I was managing a telephone call center when the Pretty Big One (the Loma Prieta quake) hit in 1989.

T-1 circuits from SF to Mountain View stayed up. Power was out in SF, but I think this was largely a precaution to avoid igniting natural gas fires (the apartment building in SF's Marina district that showed the massive fire was really a large gaslight fed by a gas main that our local utility PG&E couldn't figure how to turn off.

Local central offices seemed to be okay, but that was in the days when most of SF was wired to telco COs and they had backup batteries. I am told that Pacific Bell (the local RBOC) and AT&T (the long distance company) still shared the McCoppin Street (MArket exchange) central office and that before long, AT&T was draining PacBell's batteries.

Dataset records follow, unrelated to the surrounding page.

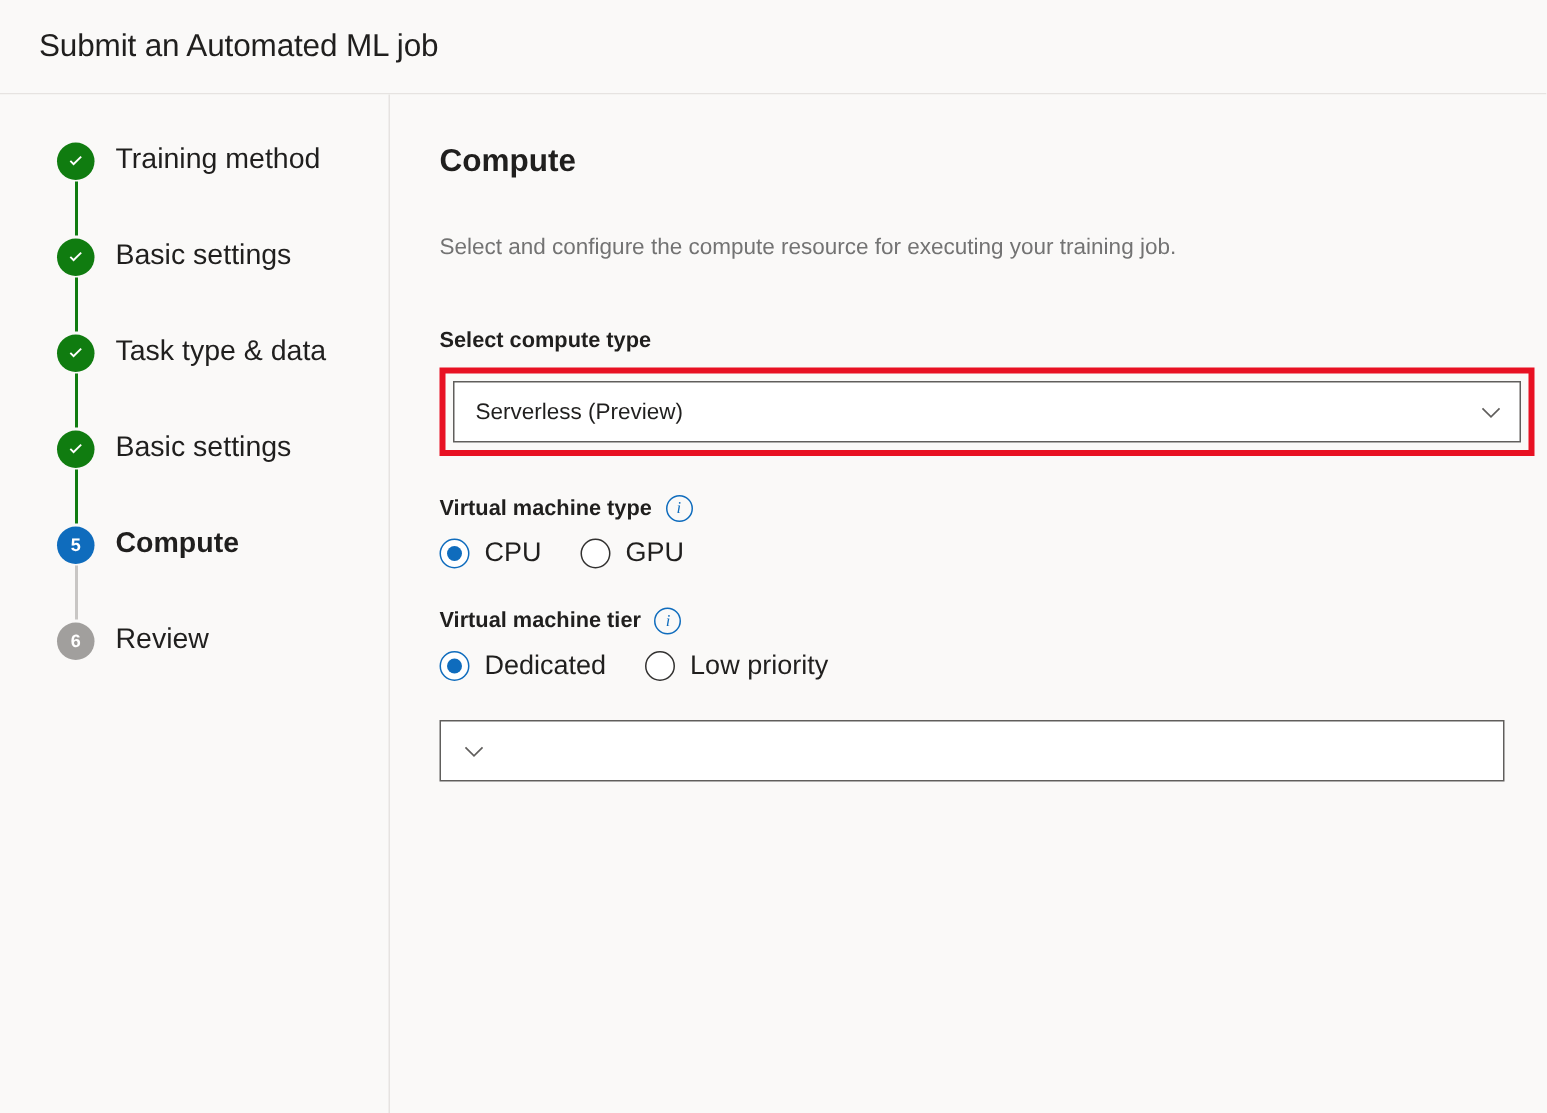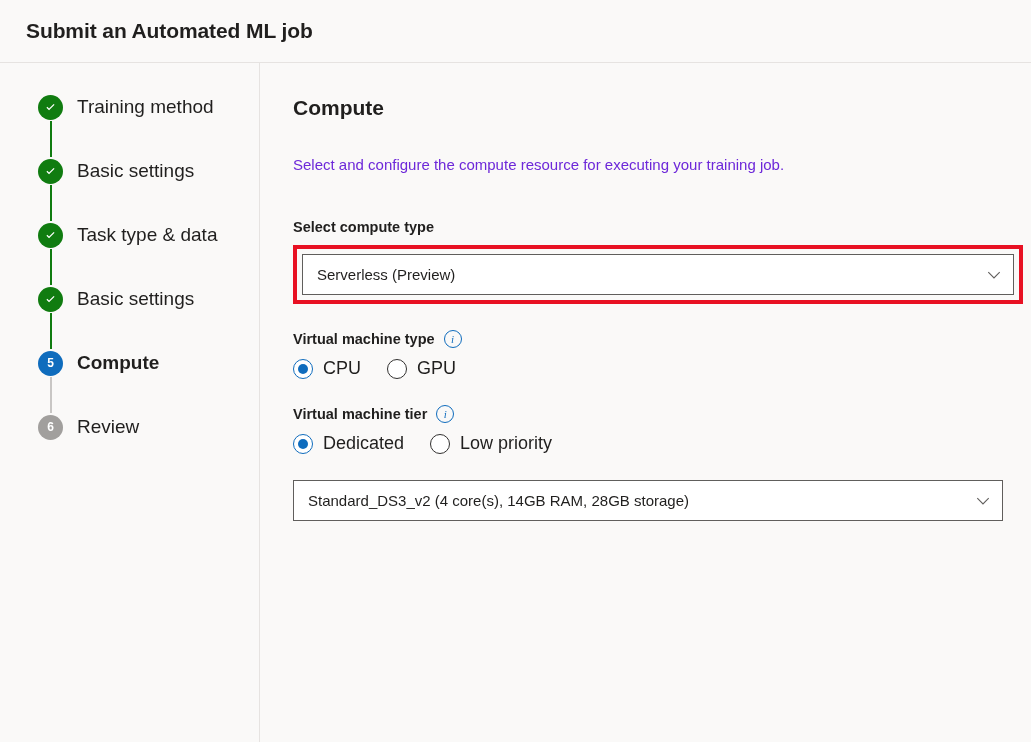--- a/index.html
+++ b/index.html
@@ -28,7 +28,7 @@
   }
   .app-title {
     font-size: 21px;
-    font-weight: bold;
+    font-weight: normal;
     color: #201f1e;
     letter-spacing: -0.1px;
   }

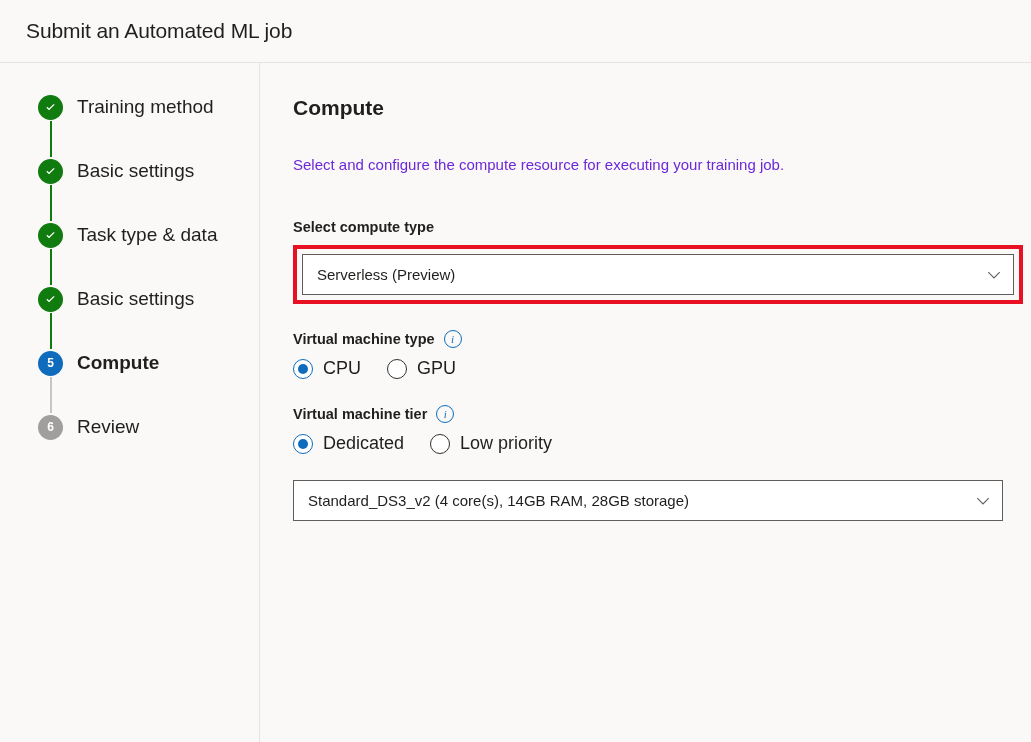--- a/index.html
+++ b/index.html
@@ -114,7 +114,7 @@
   }
   .page-desc {
     font-size: 15px;
-    color: #6d28d9;
+    color: #737373;
     margin: 0 0 46px 0;
   }
 

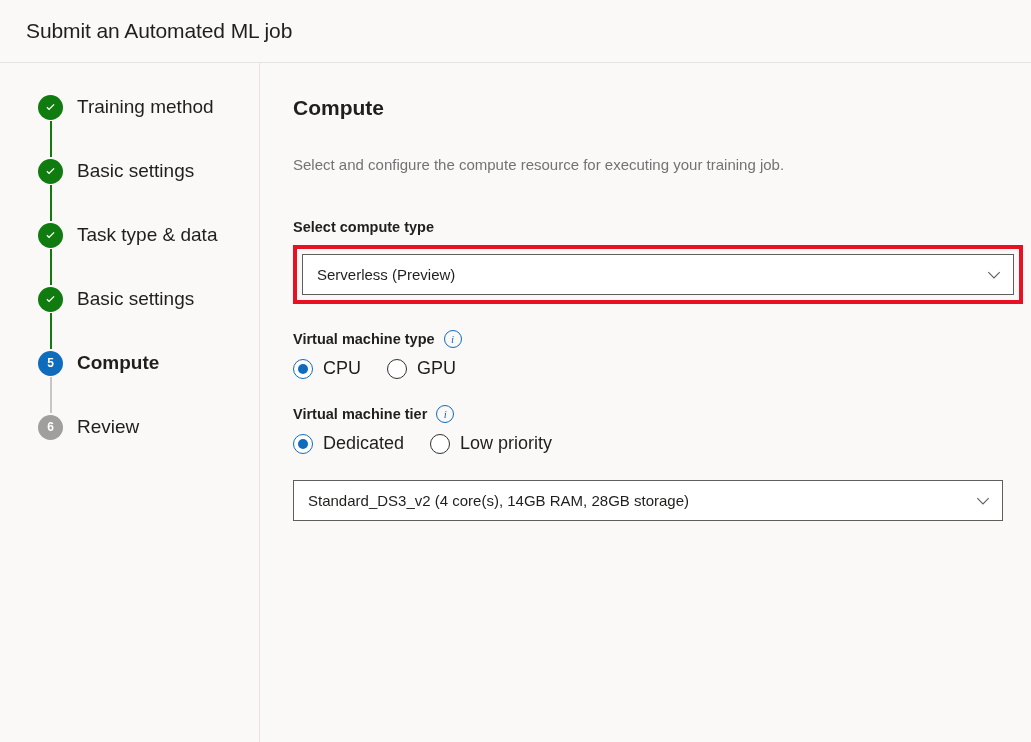--- a/index.html
+++ b/index.html
@@ -352,7 +352,6 @@
 
     <div class="group">
       <div class="select-box">
-        <span class="select-value">Standard_DS3_v2 (4 core(s), 14GB RAM, 28GB storage)</span>
         <svg class="chevron" viewBox="0 0 16 16">
           <path d="M2.3 5.2 8 10.9l5.7-5.7" fill="none" stroke="#605e5c" stroke-width="1.1"></path>
         </svg>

Now, the thing about quakes is that they strike oddly. While the epicenter was in the Forest of Nicene Marks in the Santa Cruz Mountains between San Jose and Santa Cruz, it devastated an area of downtown Santa Cruz and leveled the downtown of, I think Hollister, but barely touched nearby Los Gatos or San Jose. It collapsed a freeway in Oakland (the Cypress Structure), about 60 miles from the epicenter, but didn't do much damage inbetween. It caused damage in San Francisco, but not much to speak of in the closer cities of San Mateo, Burlingame, Redwood City, etc. Also, none of those cities to my knowledge lost power.

So, basically I'm saying that hardwired equipment will probably be okay, but that you just can't know exactly what areas will be hit and which will remain untouched.